## DATASET ENTRIES
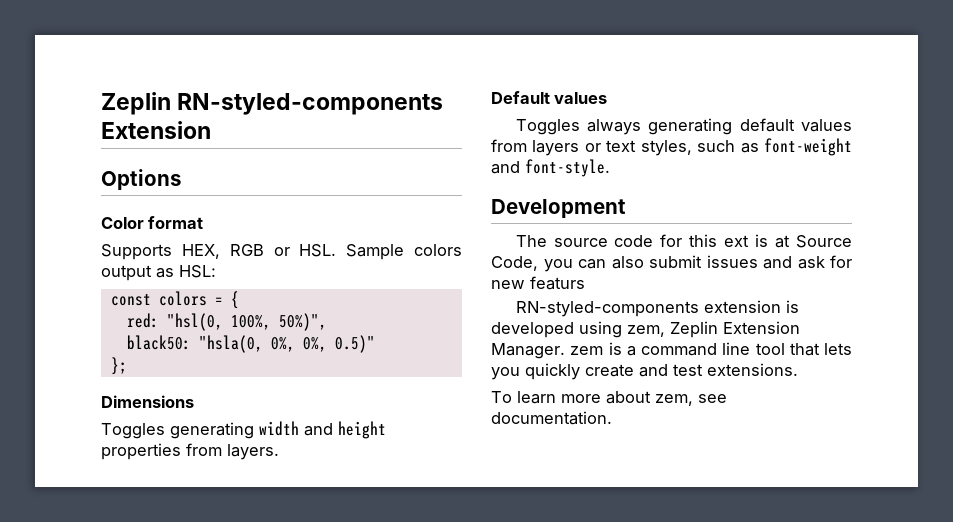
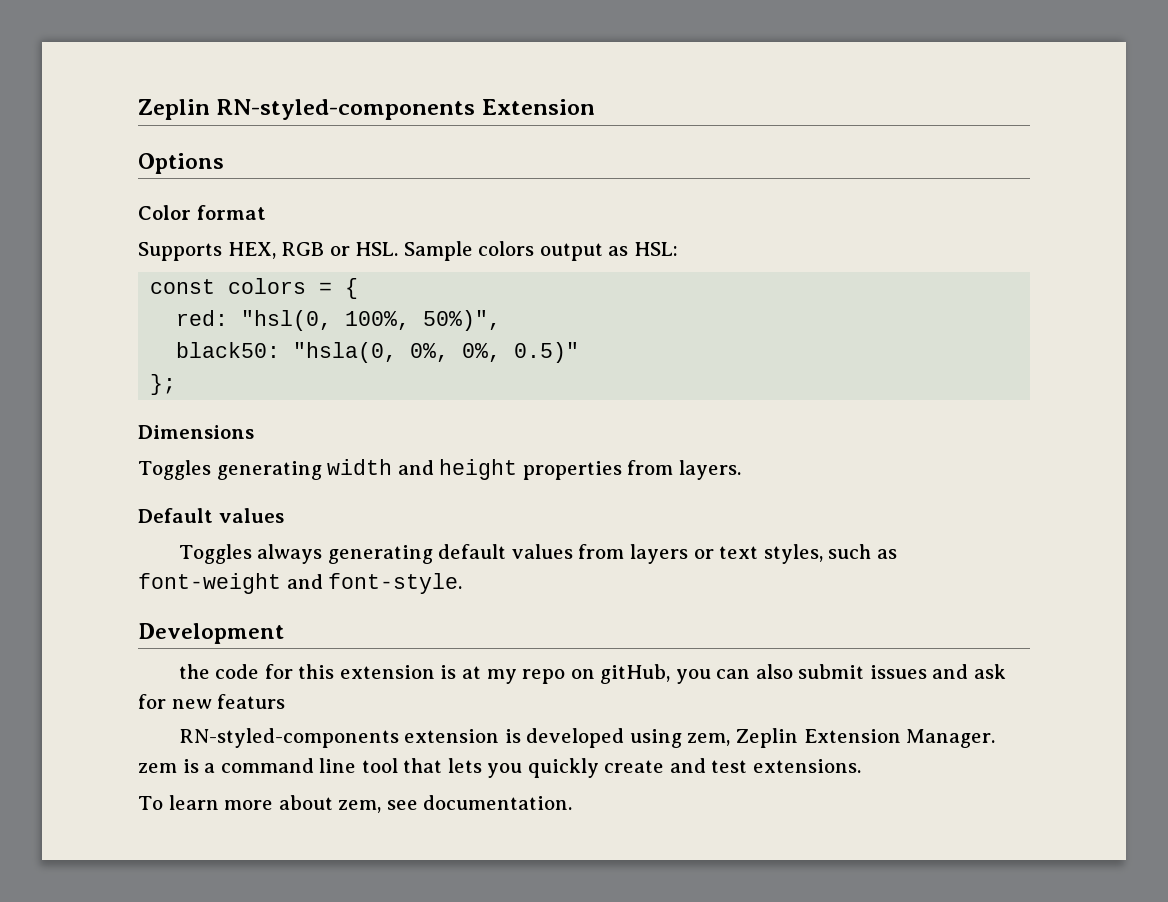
[515,235,608,247] The source -> [178,664,210,679] the
[724,235,750,247] ext -> [339,665,435,679] extension
[796,235,852,248] [491,256,538,271] Source Code, -> [486,664,671,684] my repo on gitHub,

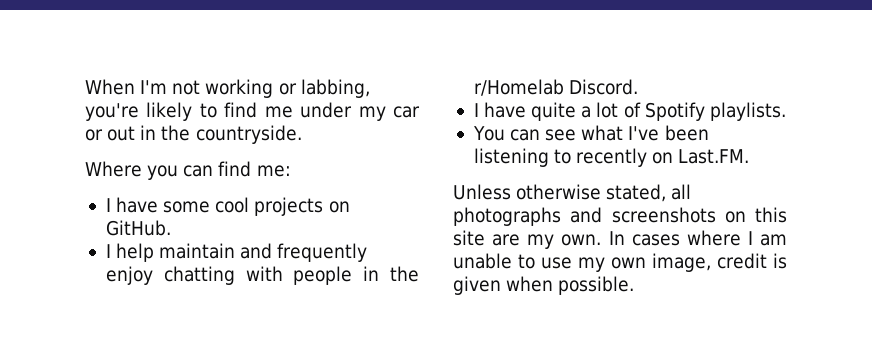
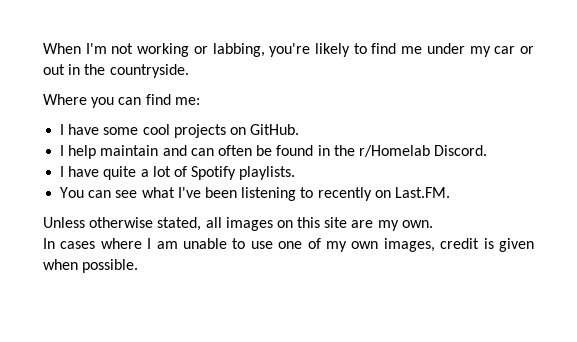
[277,243,368,262] [105,266,353,285] frequently enjoy chatting with people -> [190,145,314,156] can often be found
[453,207,716,226] photographs and screenshots -> [225,217,273,231] images
(602, 240) none -> (433, 224) //
(572, 263) none -> [278,238,321,249] one of
[652,253,711,272] image, -> [383,238,435,252] images,

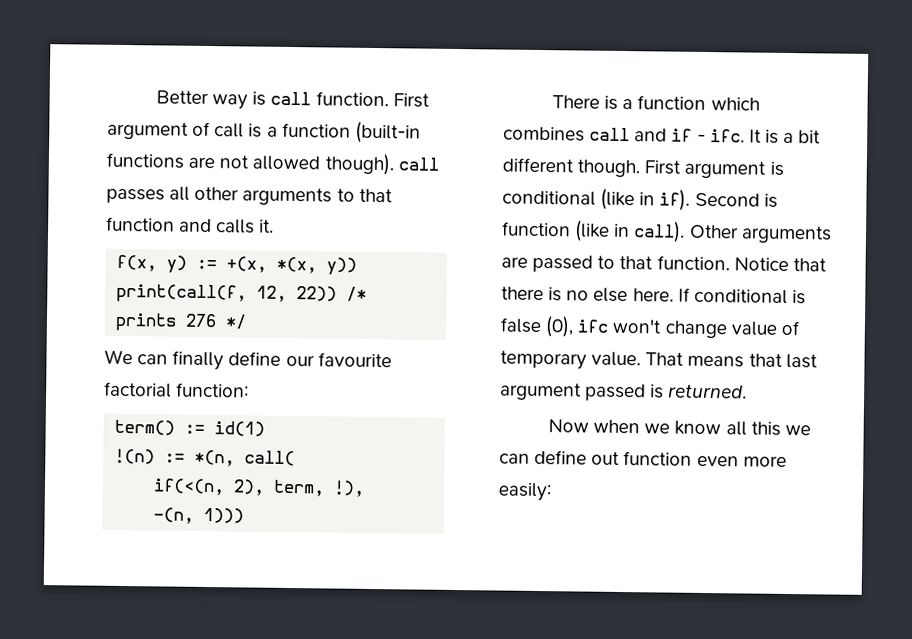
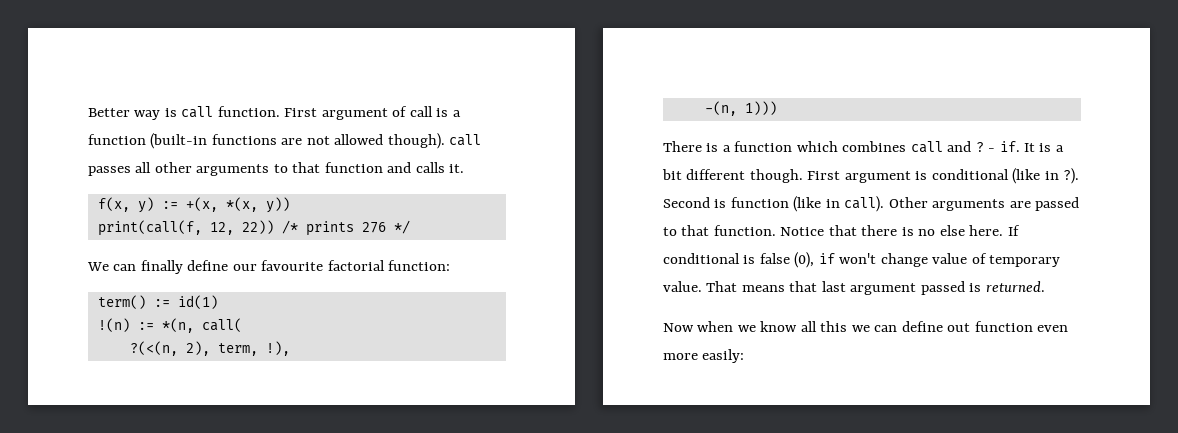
[153,478,226,496] if(<(n, -> [129,341,178,356] ?(<(n,
[671,128,745,143] if - ifc. -> [975,141,1020,152] ? - if.
[659,189,691,211] if). -> [1063,168,1080,184] ?).
[577,319,610,333] ifc -> [818,253,835,264] if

## TASK BRIEF
Reproduce precisely the lines of the listing above, from the line containing "[796,235,852,248] [491,256,538,271] Source" to the last line, both ends included. Pictures are to be omitted.

## RESPONSE AREA
[796,235,852,248] [491,256,538,271] Source Code, -> [486,664,671,684] my repo on gitHub,

[277,243,368,262] [105,266,353,285] frequently enjoy chatting with people -> [190,145,314,156] can often be found
[453,207,716,226] photographs and screenshots -> [225,217,273,231] images
(602, 240) none -> (433, 224) //
(572, 263) none -> [278,238,321,249] one of
[652,253,711,272] image, -> [383,238,435,252] images,

[153,478,226,496] if(<(n, -> [129,341,178,356] ?(<(n,
[671,128,745,143] if - ifc. -> [975,141,1020,152] ? - if.
[659,189,691,211] if). -> [1063,168,1080,184] ?).
[577,319,610,333] ifc -> [818,253,835,264] if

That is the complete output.